Für mich war Instagram ein Fluch. Ständig diese Selbstzweifel, dieser Neid. Aber ich konnte nicht aufhören. Nirgends konnte ich ohne Handy hingehen. Ich bin nachts aufgewacht, um zu nachzusehen, ob das Instagirl wieder ein perfektes Bild gepostet hat. Meine Familie und Freunde mussten ständig Fotos von mir machen. Deswegen wollten sie irgendwann, dass ich mein Handy zuhause lasse, wenn wir etwas zusammen unternehmen.

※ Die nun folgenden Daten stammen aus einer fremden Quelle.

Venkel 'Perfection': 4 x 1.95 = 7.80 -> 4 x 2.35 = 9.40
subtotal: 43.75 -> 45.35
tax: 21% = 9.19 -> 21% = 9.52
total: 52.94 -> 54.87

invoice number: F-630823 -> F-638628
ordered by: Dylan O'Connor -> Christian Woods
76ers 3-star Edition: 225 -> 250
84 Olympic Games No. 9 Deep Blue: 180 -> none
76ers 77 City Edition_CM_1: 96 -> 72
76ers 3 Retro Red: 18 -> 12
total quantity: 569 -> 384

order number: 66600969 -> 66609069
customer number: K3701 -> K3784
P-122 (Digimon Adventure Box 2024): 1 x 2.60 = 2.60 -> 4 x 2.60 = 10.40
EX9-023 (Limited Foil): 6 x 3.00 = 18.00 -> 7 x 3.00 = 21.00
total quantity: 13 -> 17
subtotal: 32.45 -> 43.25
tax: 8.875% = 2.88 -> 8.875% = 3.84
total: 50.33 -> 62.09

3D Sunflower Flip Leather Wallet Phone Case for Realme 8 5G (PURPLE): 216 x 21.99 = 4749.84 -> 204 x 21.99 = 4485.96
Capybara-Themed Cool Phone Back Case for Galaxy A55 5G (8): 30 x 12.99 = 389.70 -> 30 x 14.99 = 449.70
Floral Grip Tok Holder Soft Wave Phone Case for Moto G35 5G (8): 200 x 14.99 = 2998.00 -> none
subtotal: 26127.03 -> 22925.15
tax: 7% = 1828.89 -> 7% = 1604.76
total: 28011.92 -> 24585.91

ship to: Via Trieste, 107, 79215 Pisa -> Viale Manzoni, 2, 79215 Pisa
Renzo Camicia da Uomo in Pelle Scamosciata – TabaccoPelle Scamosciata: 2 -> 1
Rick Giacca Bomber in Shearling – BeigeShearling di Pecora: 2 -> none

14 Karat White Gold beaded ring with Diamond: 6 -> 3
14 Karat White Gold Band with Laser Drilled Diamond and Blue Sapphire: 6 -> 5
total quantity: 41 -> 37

Mit dem Ergebnis, dass ich dann zum Instagrammen zuhause geblieben bin. All das nur, damit ich Fremden zeigen konnte, dass ich kein langweiliges Leben hatte.

Meine Mutter hat mir mein Smartphone irgendwann weggenommen und durch ein altes Tastenhandy ohne Internet ersetzt. Ein halbes Jahr habe ich ohne gelebt. Es war das Beste, was mir passieren konnte. Denn Instagram hat mich in eine unechte Welt hineingezogen. Eine Welt, in der inszenierte Posts wie Schnappschüsse wirken und jeder in jedem Licht perfekt aussieht.

Heute habe ich mein Smartphone zurück, aber kein Instagram mehr. Ich habe wieder mehr Zeit für Freunde, weil ich mich nicht vor Treffen stundenlang schminken muss, damit die Fotos gut aussehen. Ein spontanes Selfie finde ich inzwischen schöner als ein perfektes. Wenigstens hatten wir Spaß! Wenn ich meinen Freunden Fotos schicken möchte, mache ich das über Whatsapp. Inspiration hole ich mir bei Pinterest. Das Beste an einem Insta-freien Leben: Ich will nicht mehr so sein wie andere.